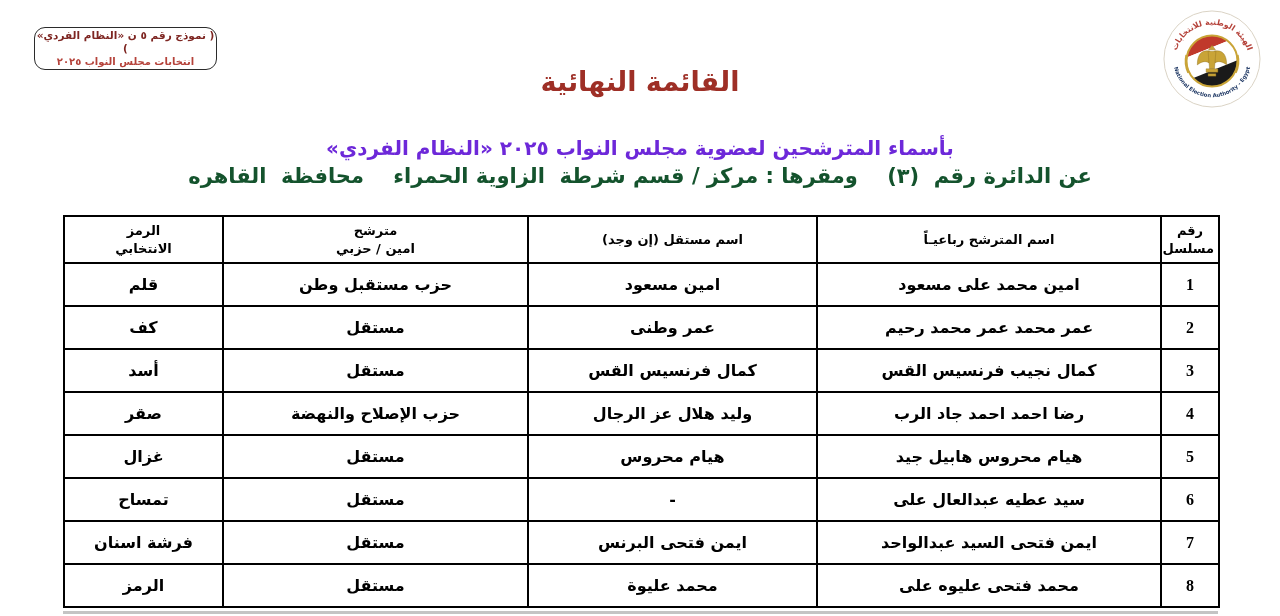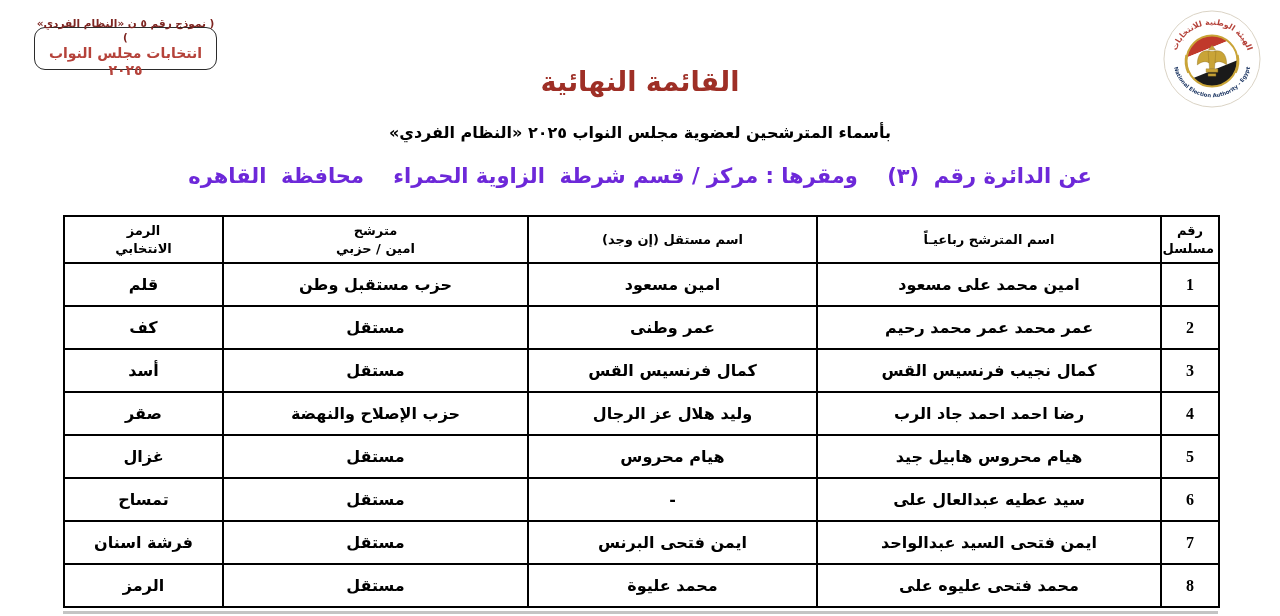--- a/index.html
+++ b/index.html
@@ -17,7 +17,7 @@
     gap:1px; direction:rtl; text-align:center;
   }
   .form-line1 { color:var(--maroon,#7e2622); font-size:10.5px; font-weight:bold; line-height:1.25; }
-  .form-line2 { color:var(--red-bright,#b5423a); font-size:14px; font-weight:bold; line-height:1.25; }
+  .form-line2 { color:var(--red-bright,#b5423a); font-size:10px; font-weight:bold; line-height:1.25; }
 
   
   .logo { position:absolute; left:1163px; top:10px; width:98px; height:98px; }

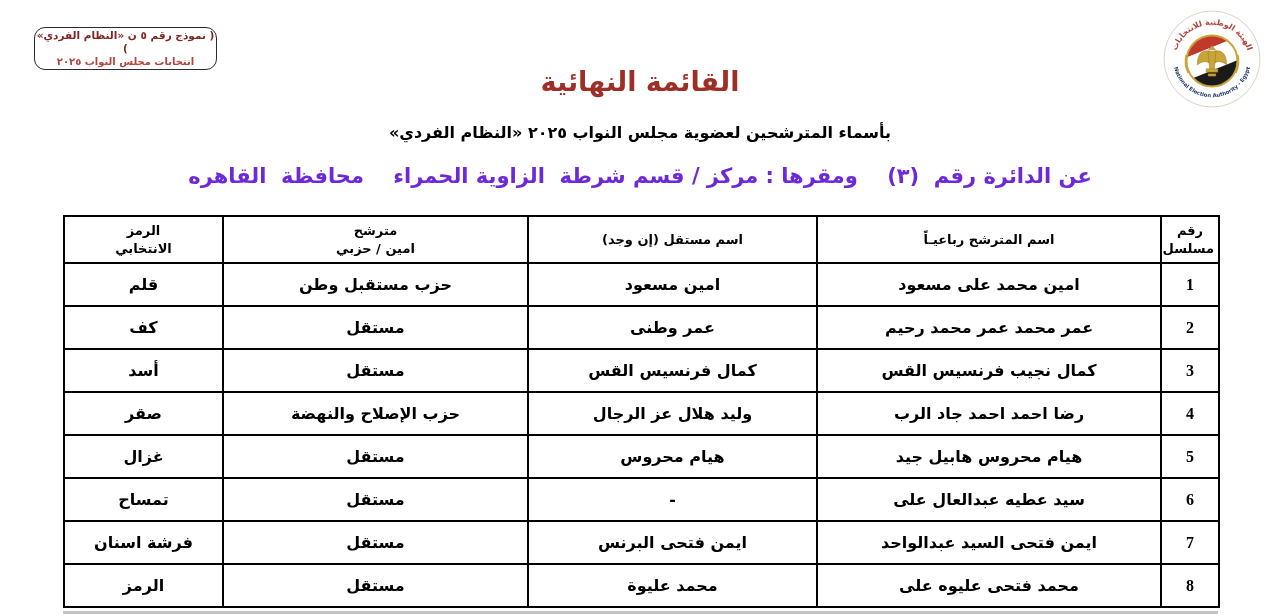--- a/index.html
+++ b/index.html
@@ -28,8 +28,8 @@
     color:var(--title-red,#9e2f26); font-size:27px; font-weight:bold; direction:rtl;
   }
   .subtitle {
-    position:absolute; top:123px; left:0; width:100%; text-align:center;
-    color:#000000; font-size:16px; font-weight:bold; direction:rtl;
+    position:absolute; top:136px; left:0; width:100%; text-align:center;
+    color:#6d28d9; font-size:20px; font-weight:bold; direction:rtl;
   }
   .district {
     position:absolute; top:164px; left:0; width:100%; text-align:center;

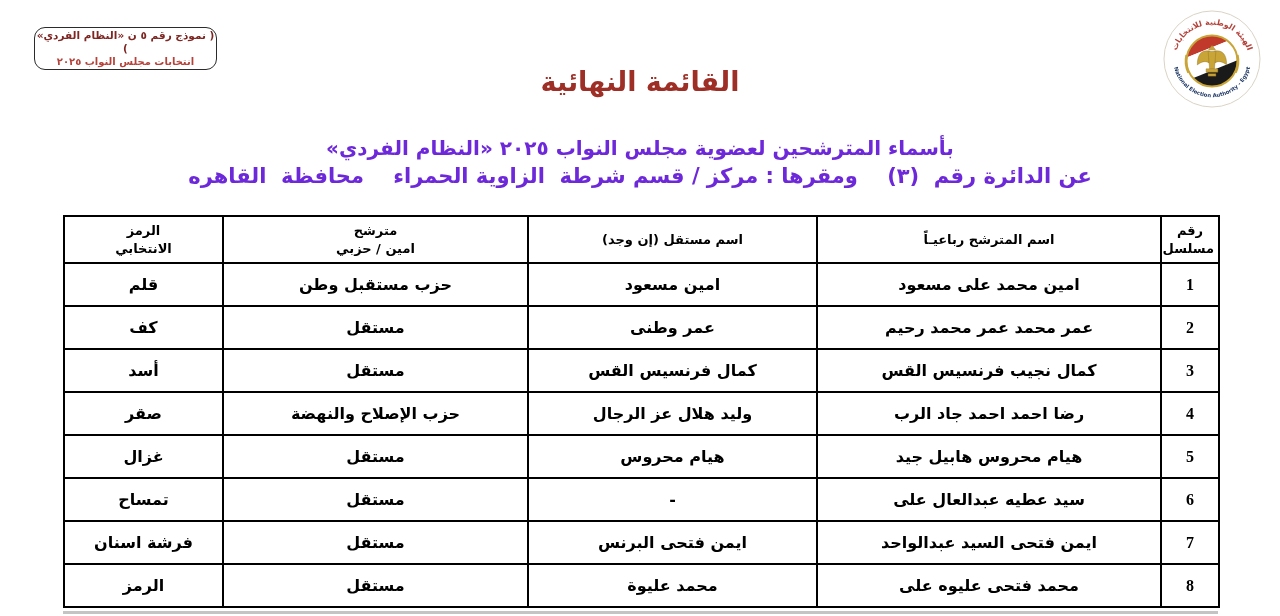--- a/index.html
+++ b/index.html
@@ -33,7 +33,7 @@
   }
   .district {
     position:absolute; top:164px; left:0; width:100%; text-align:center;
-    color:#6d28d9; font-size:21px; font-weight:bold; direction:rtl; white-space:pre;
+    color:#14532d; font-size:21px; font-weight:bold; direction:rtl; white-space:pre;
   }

● ● ● ●

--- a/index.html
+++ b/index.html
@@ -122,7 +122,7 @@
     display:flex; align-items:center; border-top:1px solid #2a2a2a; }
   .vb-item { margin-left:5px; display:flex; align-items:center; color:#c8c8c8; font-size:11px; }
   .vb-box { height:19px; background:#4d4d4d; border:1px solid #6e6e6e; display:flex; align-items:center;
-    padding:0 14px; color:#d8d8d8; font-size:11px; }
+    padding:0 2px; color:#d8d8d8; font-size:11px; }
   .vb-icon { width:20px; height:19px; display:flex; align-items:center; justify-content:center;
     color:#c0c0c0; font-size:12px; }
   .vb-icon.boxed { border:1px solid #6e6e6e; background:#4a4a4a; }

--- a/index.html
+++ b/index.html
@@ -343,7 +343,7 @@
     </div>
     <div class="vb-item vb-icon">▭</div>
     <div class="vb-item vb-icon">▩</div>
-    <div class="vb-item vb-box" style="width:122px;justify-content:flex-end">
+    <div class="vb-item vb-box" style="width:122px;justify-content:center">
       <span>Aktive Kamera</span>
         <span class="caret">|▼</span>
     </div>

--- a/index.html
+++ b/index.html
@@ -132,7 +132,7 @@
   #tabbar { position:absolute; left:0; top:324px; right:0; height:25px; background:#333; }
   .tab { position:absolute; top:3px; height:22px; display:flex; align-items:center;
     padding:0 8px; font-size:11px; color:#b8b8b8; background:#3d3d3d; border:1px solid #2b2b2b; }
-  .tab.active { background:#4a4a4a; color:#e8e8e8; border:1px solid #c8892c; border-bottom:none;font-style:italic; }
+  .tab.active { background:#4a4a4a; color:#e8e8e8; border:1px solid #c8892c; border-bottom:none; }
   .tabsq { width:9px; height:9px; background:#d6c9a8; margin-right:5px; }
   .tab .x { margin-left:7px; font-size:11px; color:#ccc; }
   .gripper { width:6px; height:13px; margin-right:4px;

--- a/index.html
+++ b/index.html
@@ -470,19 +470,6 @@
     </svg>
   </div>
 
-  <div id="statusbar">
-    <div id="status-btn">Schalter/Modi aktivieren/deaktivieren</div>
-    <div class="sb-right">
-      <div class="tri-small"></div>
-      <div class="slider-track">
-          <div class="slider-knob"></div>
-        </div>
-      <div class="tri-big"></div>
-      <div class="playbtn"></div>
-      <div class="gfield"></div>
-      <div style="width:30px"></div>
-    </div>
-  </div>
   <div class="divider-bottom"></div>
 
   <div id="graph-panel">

● ● ● ●

• [Task statement]: Lines that contain "height" should be pulled from the entries above and reported.

• [Solved exercise]:
   .form-line1 { color:var(--maroon,#7e2622); font-size:10.5px; font-weight:bold; line-height:1.25; }
-  .form-line2 { color:var(--red-bright,#b5423a); font-size:14px; font-weight:bold; line-height:1.25; }
+  .form-line2 { color:var(--red-bright,#b5423a); font-size:10px; font-weight:bold; line-height:1.25; }
   .logo { position:absolute; left:1163px; top:10px; width:98px; height:98px; }
   .vb-box { height:19px; background:#4d4d4d; border:1px solid #6e6e6e; display:flex; align-items:center;
   .vb-icon { width:20px; height:19px; display:flex; align-items:center; justify-content:center;
   #tabbar { position:absolute; left:0; top:324px; right:0; height:25px; background:#333; }
   .tab { position:absolute; top:3px; height:22px; display:flex; align-items:center;
   .tabsq { width:9px; height:9px; background:#d6c9a8; margin-right:5px; }
   .gripper { width:6px; height:13px; margin-right:4px;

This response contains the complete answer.